▸ **Exercise aim**
Your answer should be the line that contains "adds secret headers)" and each line after it, restated word for word through the final line of the entries.

▸ **Source material**

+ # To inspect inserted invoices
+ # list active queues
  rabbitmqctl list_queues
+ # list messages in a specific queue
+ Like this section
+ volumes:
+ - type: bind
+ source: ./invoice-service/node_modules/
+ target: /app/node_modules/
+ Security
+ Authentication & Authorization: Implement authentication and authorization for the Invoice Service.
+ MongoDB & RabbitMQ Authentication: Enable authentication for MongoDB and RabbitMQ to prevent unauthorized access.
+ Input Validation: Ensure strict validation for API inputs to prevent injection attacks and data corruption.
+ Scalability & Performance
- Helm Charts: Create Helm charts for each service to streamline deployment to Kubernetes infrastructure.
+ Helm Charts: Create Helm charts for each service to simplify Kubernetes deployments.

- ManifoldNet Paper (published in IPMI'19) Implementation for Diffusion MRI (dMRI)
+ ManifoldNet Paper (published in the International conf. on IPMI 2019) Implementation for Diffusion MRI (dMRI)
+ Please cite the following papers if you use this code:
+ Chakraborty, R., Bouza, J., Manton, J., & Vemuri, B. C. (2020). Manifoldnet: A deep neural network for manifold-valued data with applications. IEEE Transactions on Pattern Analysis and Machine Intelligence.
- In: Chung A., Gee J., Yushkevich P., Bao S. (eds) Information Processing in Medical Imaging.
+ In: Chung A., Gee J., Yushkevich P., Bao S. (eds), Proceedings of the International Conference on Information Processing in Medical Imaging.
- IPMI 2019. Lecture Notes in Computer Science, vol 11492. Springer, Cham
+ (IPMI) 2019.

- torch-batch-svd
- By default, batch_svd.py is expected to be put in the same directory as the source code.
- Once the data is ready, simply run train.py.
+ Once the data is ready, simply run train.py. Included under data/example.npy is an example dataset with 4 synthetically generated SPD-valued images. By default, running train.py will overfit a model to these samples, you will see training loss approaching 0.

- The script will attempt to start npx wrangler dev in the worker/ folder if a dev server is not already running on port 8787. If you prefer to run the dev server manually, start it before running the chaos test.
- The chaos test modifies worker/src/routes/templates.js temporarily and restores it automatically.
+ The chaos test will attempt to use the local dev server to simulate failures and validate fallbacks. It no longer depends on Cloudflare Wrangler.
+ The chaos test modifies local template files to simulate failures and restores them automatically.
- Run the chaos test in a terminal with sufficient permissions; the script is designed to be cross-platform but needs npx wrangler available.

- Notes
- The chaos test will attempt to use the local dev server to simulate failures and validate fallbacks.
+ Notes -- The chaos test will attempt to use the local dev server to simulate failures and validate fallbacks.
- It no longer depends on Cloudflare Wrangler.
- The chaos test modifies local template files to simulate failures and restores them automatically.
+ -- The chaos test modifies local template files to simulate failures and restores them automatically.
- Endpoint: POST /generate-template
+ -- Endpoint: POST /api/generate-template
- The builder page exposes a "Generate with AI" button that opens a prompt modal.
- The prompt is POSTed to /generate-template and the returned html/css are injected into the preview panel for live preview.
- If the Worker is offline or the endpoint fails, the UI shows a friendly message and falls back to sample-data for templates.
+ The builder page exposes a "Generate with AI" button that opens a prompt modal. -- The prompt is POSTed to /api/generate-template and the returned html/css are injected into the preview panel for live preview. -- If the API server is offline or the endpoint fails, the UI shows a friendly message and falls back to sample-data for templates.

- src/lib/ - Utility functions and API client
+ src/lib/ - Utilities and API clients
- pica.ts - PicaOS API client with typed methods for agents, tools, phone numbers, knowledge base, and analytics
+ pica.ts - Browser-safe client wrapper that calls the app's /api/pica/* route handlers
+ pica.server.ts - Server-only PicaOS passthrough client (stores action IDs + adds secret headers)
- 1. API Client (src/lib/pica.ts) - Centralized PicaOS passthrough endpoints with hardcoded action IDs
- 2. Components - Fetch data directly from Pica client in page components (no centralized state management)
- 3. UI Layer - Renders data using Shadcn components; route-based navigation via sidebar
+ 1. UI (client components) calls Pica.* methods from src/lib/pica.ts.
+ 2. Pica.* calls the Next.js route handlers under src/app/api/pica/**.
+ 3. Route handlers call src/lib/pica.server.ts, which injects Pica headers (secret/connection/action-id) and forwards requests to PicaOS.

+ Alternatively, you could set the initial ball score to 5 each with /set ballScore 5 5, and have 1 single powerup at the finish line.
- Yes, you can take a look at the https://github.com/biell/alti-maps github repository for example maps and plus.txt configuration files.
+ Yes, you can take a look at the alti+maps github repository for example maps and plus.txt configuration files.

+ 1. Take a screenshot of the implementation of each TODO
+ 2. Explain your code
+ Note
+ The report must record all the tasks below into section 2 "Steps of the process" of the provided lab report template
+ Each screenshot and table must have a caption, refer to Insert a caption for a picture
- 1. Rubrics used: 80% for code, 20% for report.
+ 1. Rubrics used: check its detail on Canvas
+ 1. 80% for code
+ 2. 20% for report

▸ **Answer section**
+ pica.server.ts - Server-only PicaOS passthrough client (stores action IDs + adds secret headers)
- 1. API Client (src/lib/pica.ts) - Centralized PicaOS passthrough endpoints with hardcoded action IDs
- 2. Components - Fetch data directly from Pica client in page components (no centralized state management)
- 3. UI Layer - Renders data using Shadcn components; route-based navigation via sidebar
+ 1. UI (client components) calls Pica.* methods from src/lib/pica.ts.
+ 2. Pica.* calls the Next.js route handlers under src/app/api/pica/**.
+ 3. Route handlers call src/lib/pica.server.ts, which injects Pica headers (secret/connection/action-id) and forwards requests to PicaOS.

+ Alternatively, you could set the initial ball score to 5 each with /set ballScore 5 5, and have 1 single powerup at the finish line.
- Yes, you can take a look at the https://github.com/biell/alti-maps github repository for example maps and plus.txt configuration files.
+ Yes, you can take a look at the alti+maps github repository for example maps and plus.txt configuration files.

+ 1. Take a screenshot of the implementation of each TODO
+ 2. Explain your code
+ Note
+ The report must record all the tasks below into section 2 "Steps of the process" of the provided lab report template
+ Each screenshot and table must have a caption, refer to Insert a caption for a picture
- 1. Rubrics used: 80% for code, 20% for report.
+ 1. Rubrics used: check its detail on Canvas
+ 1. 80% for code
+ 2. 20% for report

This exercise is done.